No subject was involved in strenuous physical activity and had a stable body weight (±2%) for at least 3 months before the study. Volunteers were excluded if they had a Ceritinib chemical structure history of alcohol abuse (≥20

g/day); liver disease other than NASH (hepatitis B or C, autoimmune hepatitis, hemochromatosis, Wilson disease, drug-induced disease, other); type 1 diabetes; or a history of clinically significant renal, pulmonary, or heart disease (New York Heart Classification greater than grade II). The study was approved by the UTHSCSA Institutional Review Board, and informed written consent was obtained from each patient prior to participation.

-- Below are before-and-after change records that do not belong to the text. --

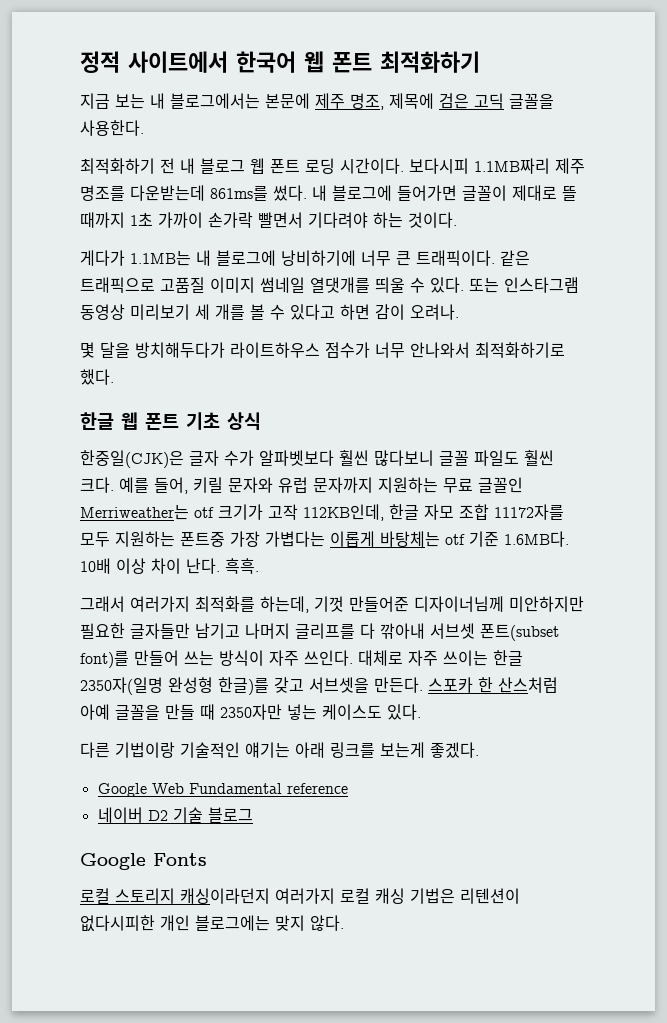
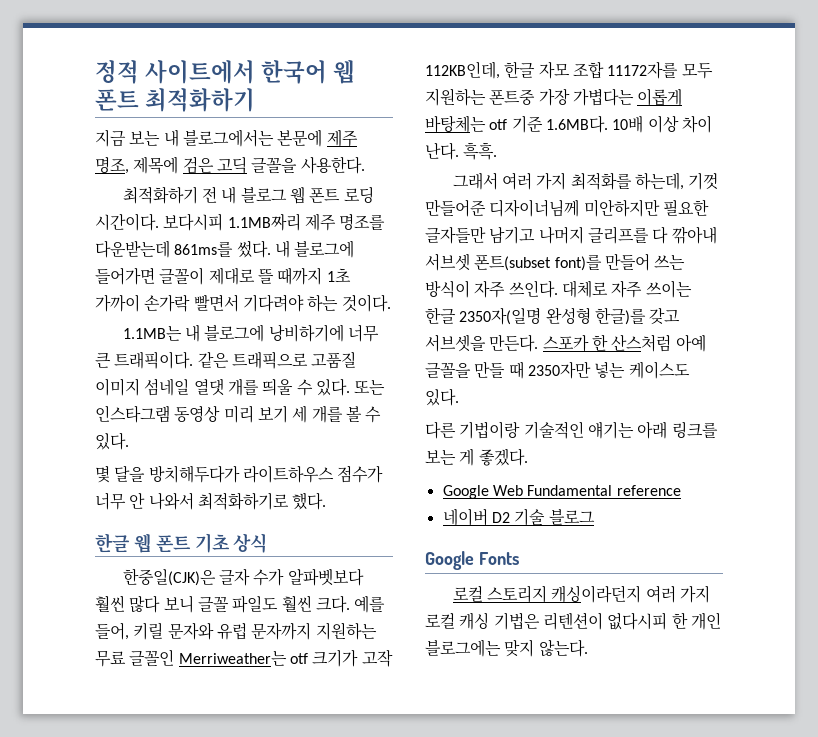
- 게다가 1.1MB는 내 블로그에 낭비하기에 너무 큰 트래픽이다.
+ 1.1MB는 내 블로그에 낭비하기에 너무 큰 트래픽이다.
- 같은 트래픽으로 고품질 이미지 썸네일 열댓개를 띄울 수 있다.
+ 같은 트래픽으로 고품질 이미지 섬네일 열댓 개를 띄울 수 있다.
- 또는 인스타그램 동영상 미리보기 세 개를 볼 수 있다고 하면 감이 오려나.
+ 또는 인스타그램 동영상 미리 보기 세 개를 볼 수 있다.
- 몇 달을 방치해두다가 라이트하우스 점수가 너무 안나와서 최적화하기로 했다.
+ 몇 달을 방치해두다가 라이트하우스 점수가 너무 안 나와서 최적화하기로 했다.
- 한중일(CJK)은 글자 수가 알파벳보다 훨씬 많다보니 글꼴 파일도 훨씬 크다.
+ 한중일(CJK)은 글자 수가 알파벳보다 훨씬 많다 보니 글꼴 파일도 훨씬 크다.
- 그래서 여러가지 최적화를 하는데, 기껏 만들어준 디자이너님께 미안하지만 필요한 글자들만 남기고 나머지 글리프를 다 깎아내 서브셋 폰트(subset font)를 만들어 쓰는 방식이 자주 쓰인다.
+ 그래서 여러 가지 최적화를 하는데, 기껏 만들어준 디자이너님께 미안하지만 필요한 글자들만 남기고 나머지 글리프를 다 깎아내 서브셋 폰트(subset font)를 만들어 쓰는 방식이 자주 쓰인다.
- 다른 기법이랑 기술적인 얘기는 아래 링크를 보는게 좋겠다.
+ 다른 기법이랑 기술적인 얘기는 아래 링크를 보는 게 좋겠다.
- 로컬 스토리지 캐싱이라던지 여러가지 로컬 캐싱 기법은 리텐션이 없다시피한 개인 블로그에는 맞지 않다.
+ 로컬 스토리지 캐싱이라던지 여러 가지 로컬 캐싱 기법은 리텐션이 없다시피 한 개인 블로그에는 맞지 않는다.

All studies were performed at the Frederic C. Bartter Clinical Research Unit (except liver imaging, which was performed at the UTHSCSA Research Imaging Center, and liver biopsy, which was performed at the VA Radiology Department). Baseline metabolic DNA Damage inhibitor measurements included: (1) fasting plasma glucose, A1c, lipid profile, liver function tests, insulin, free fatty acid (FFA); (2) whole body fat by dual energy x-ray absorptiometry (DXA); (3) hepatic fat content by MRS; (4) 75-g

oral glucose tolerance test to establish the diagnosis of normal glucose tolerance or diabetes according to American Diabetes Association criteria14; (5) euglycemic hyperinsulinemic clamp with 3-[3H] glucose to measure endogenous (primarily hepatic) and total body (largely muscle) insulin sensitivity15; (6) liver biopsy for histology to confirm the diagnosis of NASH and establish the stage and grade of the disease. Total body fat content was measured by DXA (Hologic Inc, Waltham, MA). For the measurement of hepatic fat content, localized 1H NMR spectra of the liver were acquired on a

Siemens TIM TRIO 3.0T MRI whole body scanner as described.13 In brief, two areas of interest were taken using an echo time/repetition time/angle of 30 milliseconds/2,000 milliseconds/90 degrees, and two liver this website areas with a volume of 30 × 30 × 30 mm were used. A liver fat content of >5.5% was considered diagnostic of NAFLD.12 Patients were admitted to the research unit at 6:30 AM after a 12-hour overnight fast, and the study was performed as reported by our group.16 In brief, upon arrival at the unit, a polyethylene catheter was inserted into an antecubital vein for infusion of all test substances. A second catheter was inserted retrogradely into an ipsilateral wrist vein on the dorsum of the hand for collection of arterialized blood sampling, and the hand was kept in a heated box at 65°C. A primed (25 μCi × [fasting glucose/100])–continuous (0.25 μCi/minute) infusion of 3-[3H] glucose (DuPont-NEN, Boston, MA) was initiated and continued until the end of the study.